Task requirements - Repeat every entry exactly. Do not include the pictures.
[[ Data extract open ]]
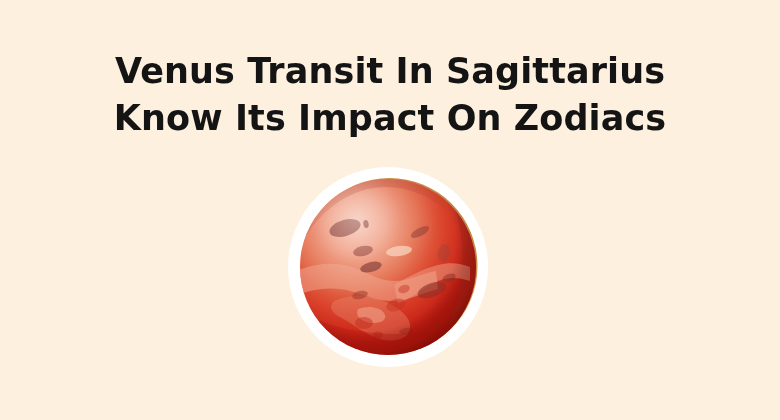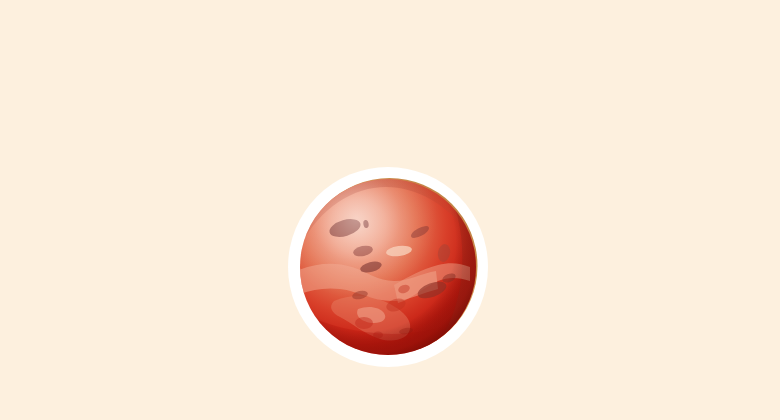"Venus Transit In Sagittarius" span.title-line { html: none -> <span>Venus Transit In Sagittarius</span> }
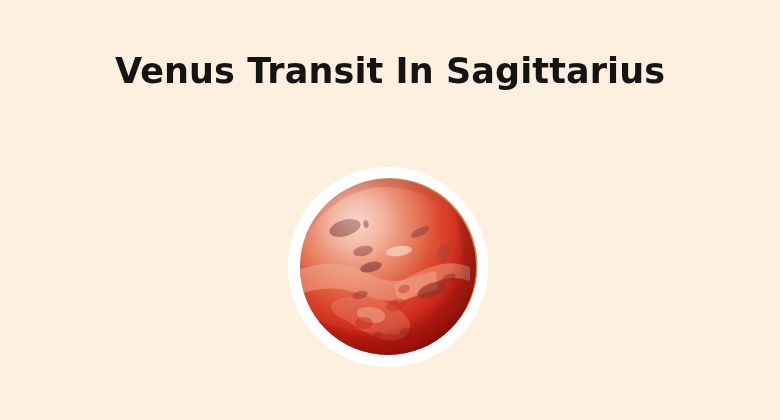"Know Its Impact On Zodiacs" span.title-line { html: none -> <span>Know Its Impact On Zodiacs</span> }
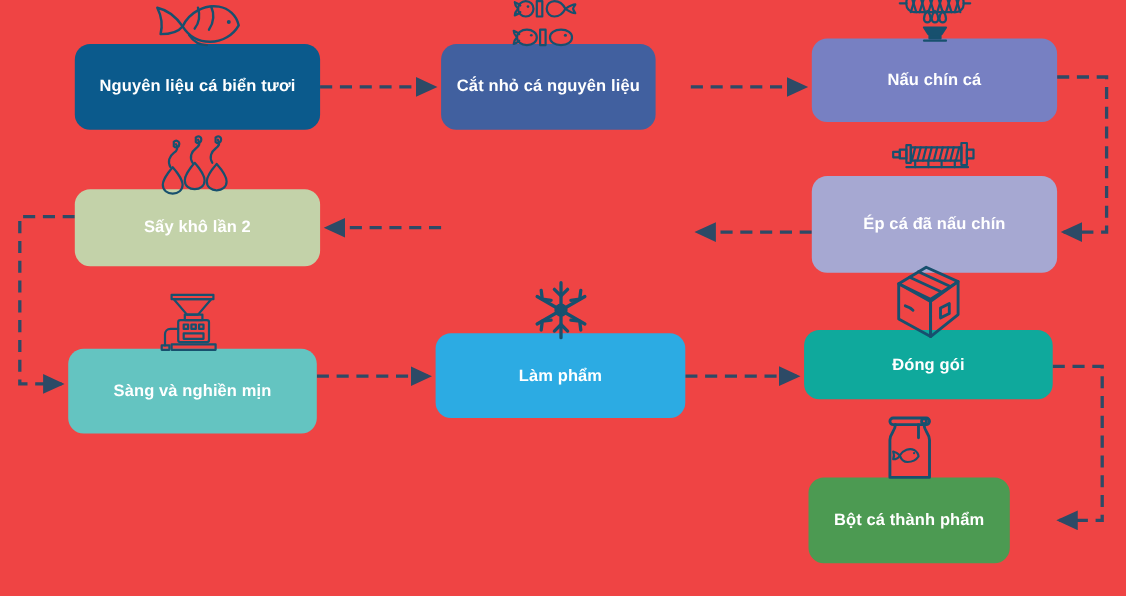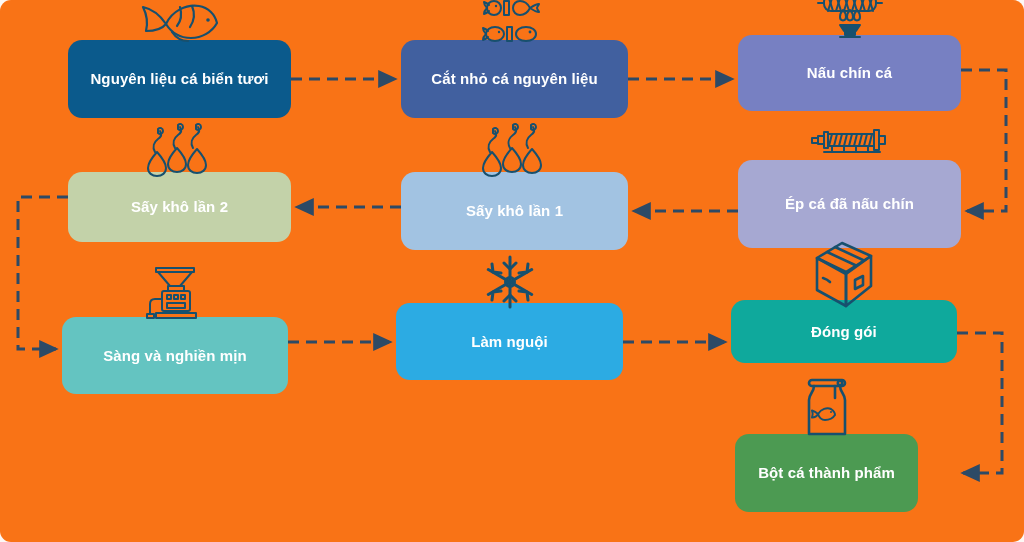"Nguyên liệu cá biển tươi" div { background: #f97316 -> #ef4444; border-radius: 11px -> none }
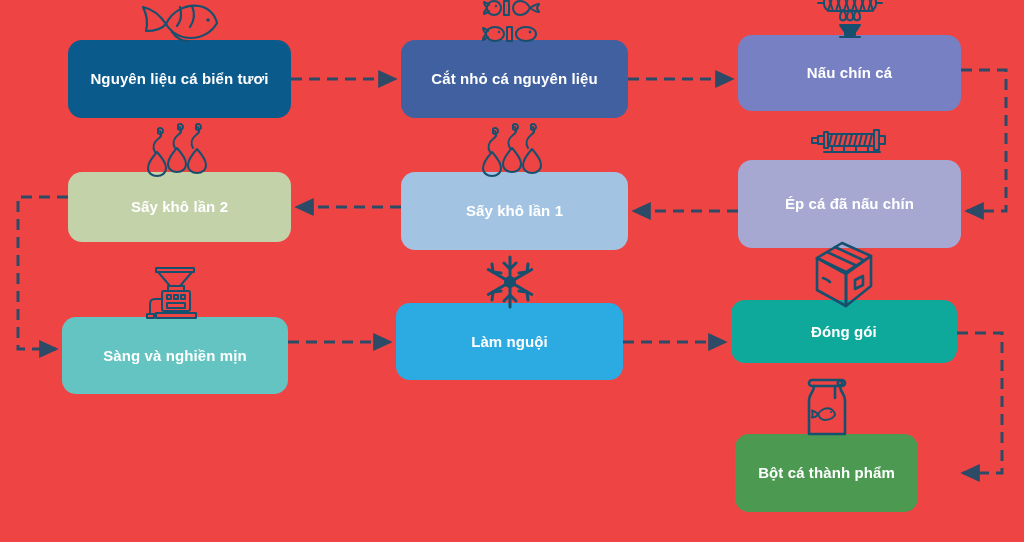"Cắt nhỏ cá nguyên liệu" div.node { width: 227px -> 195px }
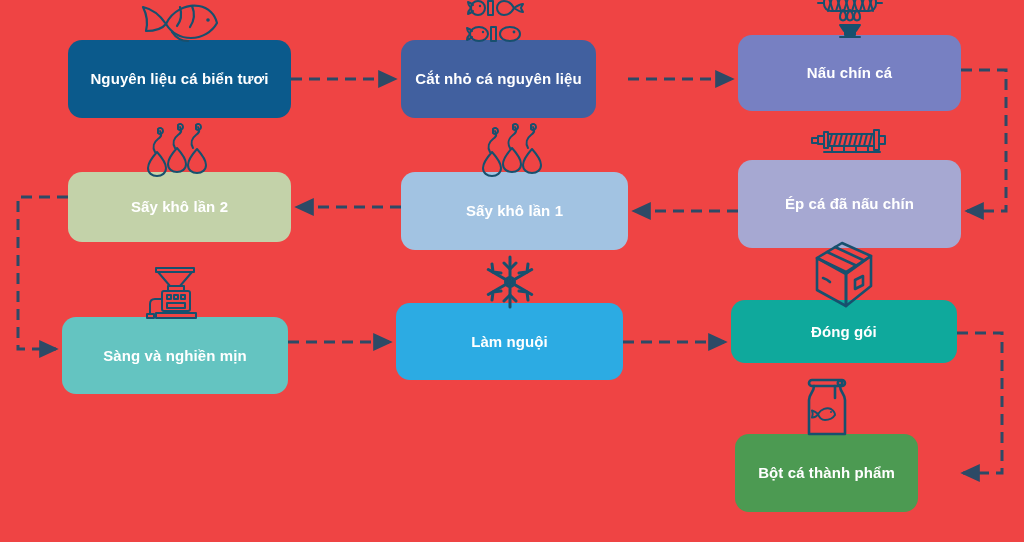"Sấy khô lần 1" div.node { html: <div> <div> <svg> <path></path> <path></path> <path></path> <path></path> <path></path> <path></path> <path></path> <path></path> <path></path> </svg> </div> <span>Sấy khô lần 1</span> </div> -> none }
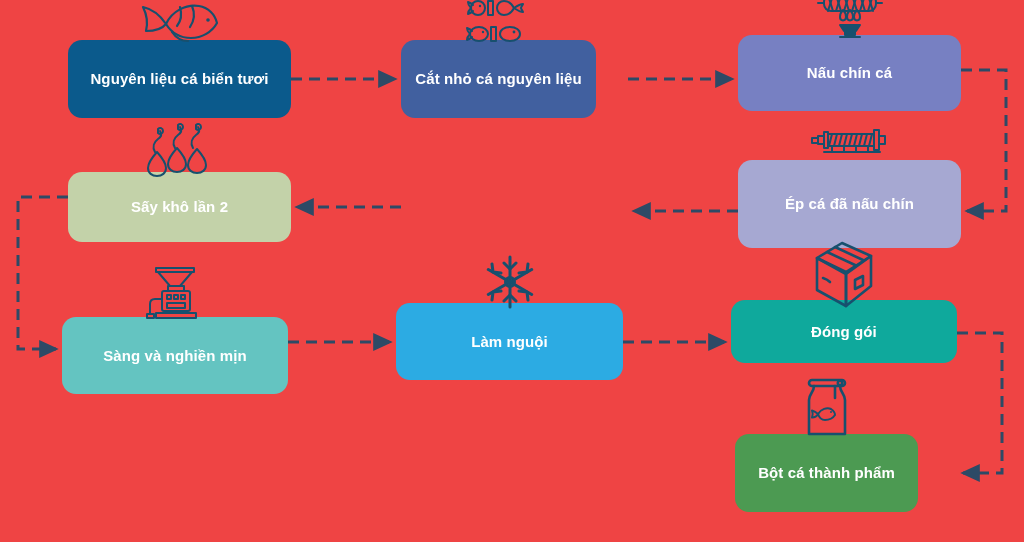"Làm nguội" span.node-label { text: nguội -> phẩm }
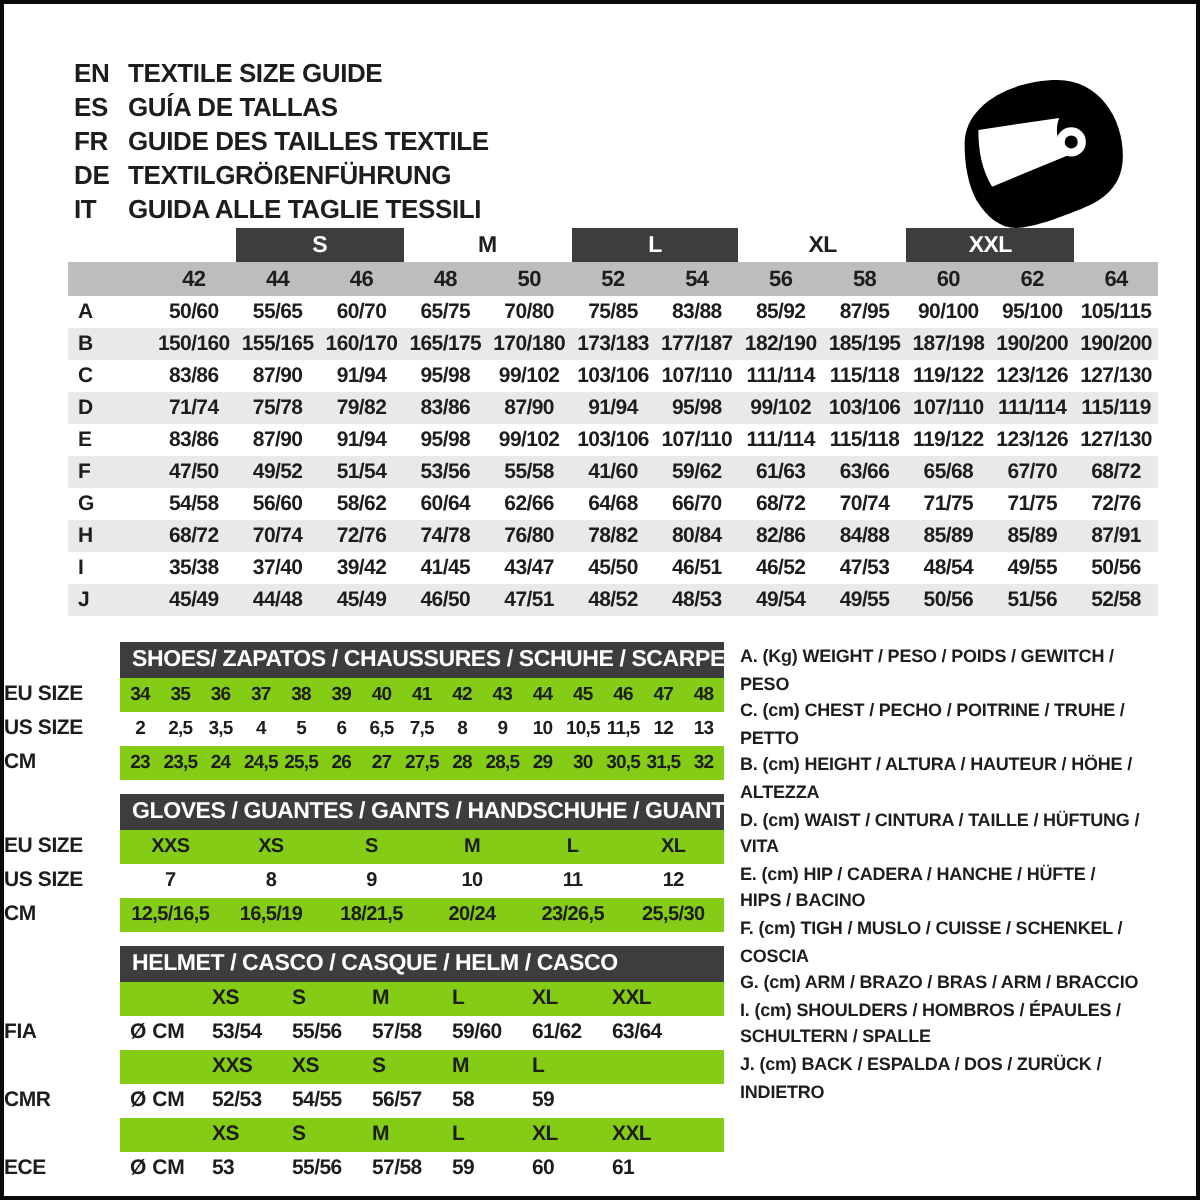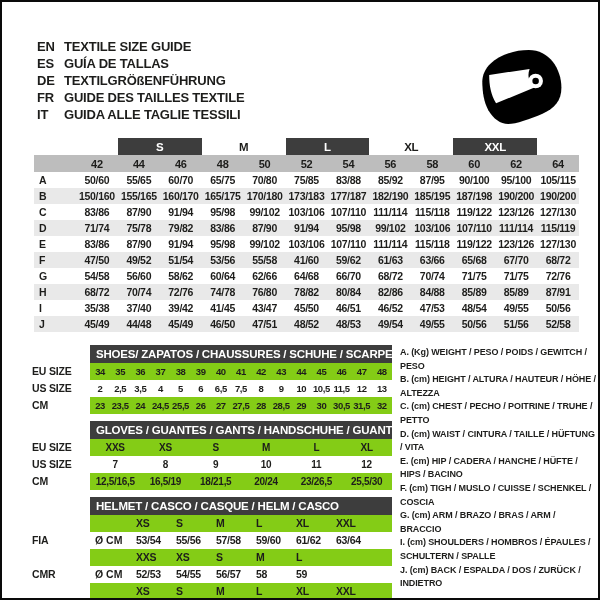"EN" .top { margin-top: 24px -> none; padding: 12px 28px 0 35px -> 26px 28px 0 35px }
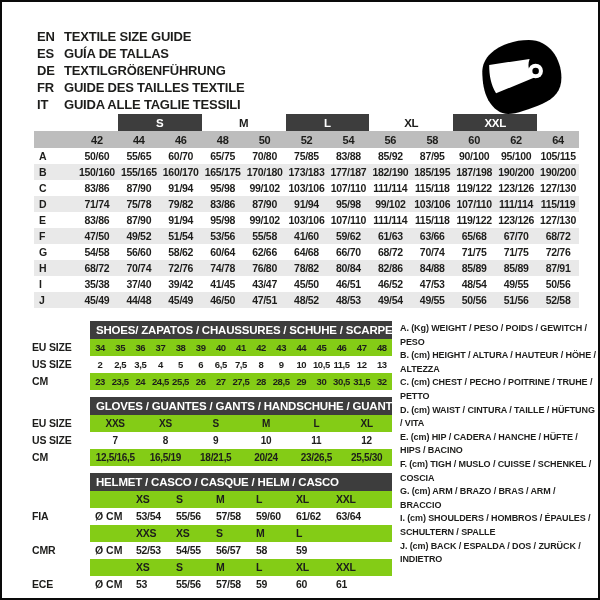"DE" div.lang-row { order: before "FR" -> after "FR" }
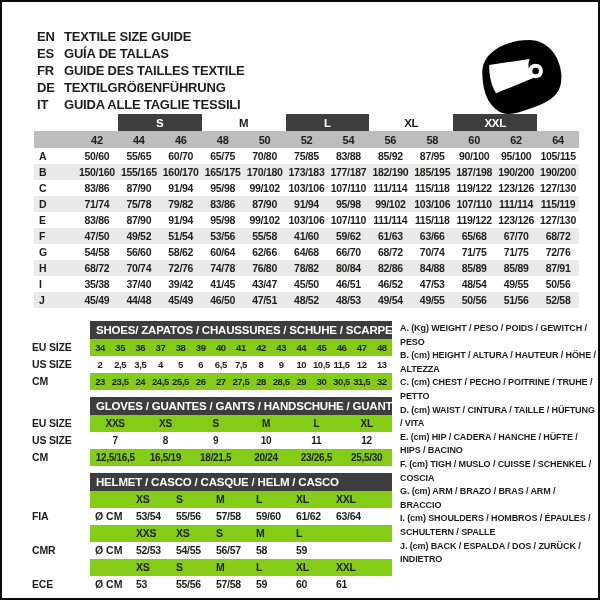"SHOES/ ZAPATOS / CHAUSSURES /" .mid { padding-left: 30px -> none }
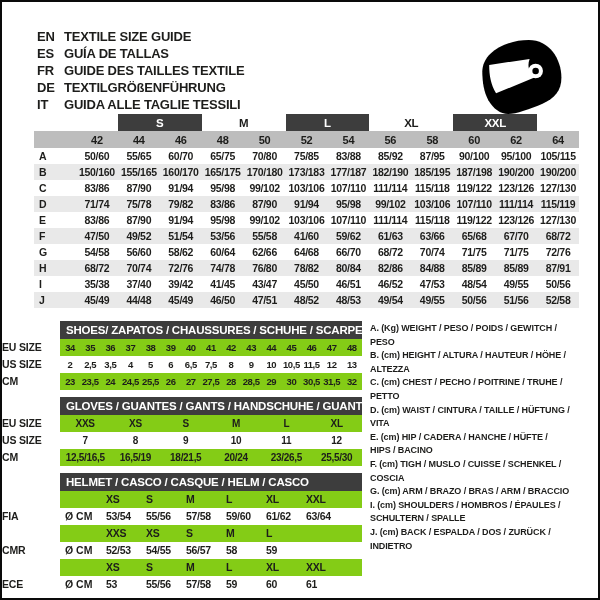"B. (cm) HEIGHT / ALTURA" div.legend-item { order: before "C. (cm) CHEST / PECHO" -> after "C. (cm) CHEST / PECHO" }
[[ Data extract closed ]]
Answer section -
"Venus Transit In Sagittarius" span.title-line { html: none -> <span>Venus Transit In Sagittarius</span> }
"Know Its Impact On Zodiacs" span.title-line { html: none -> <span>Know Its Impact On Zodiacs</span> }
"Nguyên liệu cá biển tươi" div { background: #f97316 -> #ef4444; border-radius: 11px -> none }
"Cắt nhỏ cá nguyên liệu" div.node { width: 227px -> 195px }
"Sấy khô lần 1" div.node { html: <div> <div> <svg> <path></path> <path></path> <path></path> <path></path> <path></path> <path></path> <path></path> <path></path> <path></path> </svg> </div> <span>Sấy khô lần 1</span> </div> -> none }
"Làm nguội" span.node-label { text: nguội -> phẩm }
"EN" .top { margin-top: 24px -> none; padding: 12px 28px 0 35px -> 26px 28px 0 35px }
"DE" div.lang-row { order: before "FR" -> after "FR" }
"SHOES/ ZAPATOS / CHAUSSURES /" .mid { padding-left: 30px -> none }
"B. (cm) HEIGHT / ALTURA" div.legend-item { order: before "C. (cm) CHEST / PECHO" -> after "C. (cm) CHEST / PECHO" }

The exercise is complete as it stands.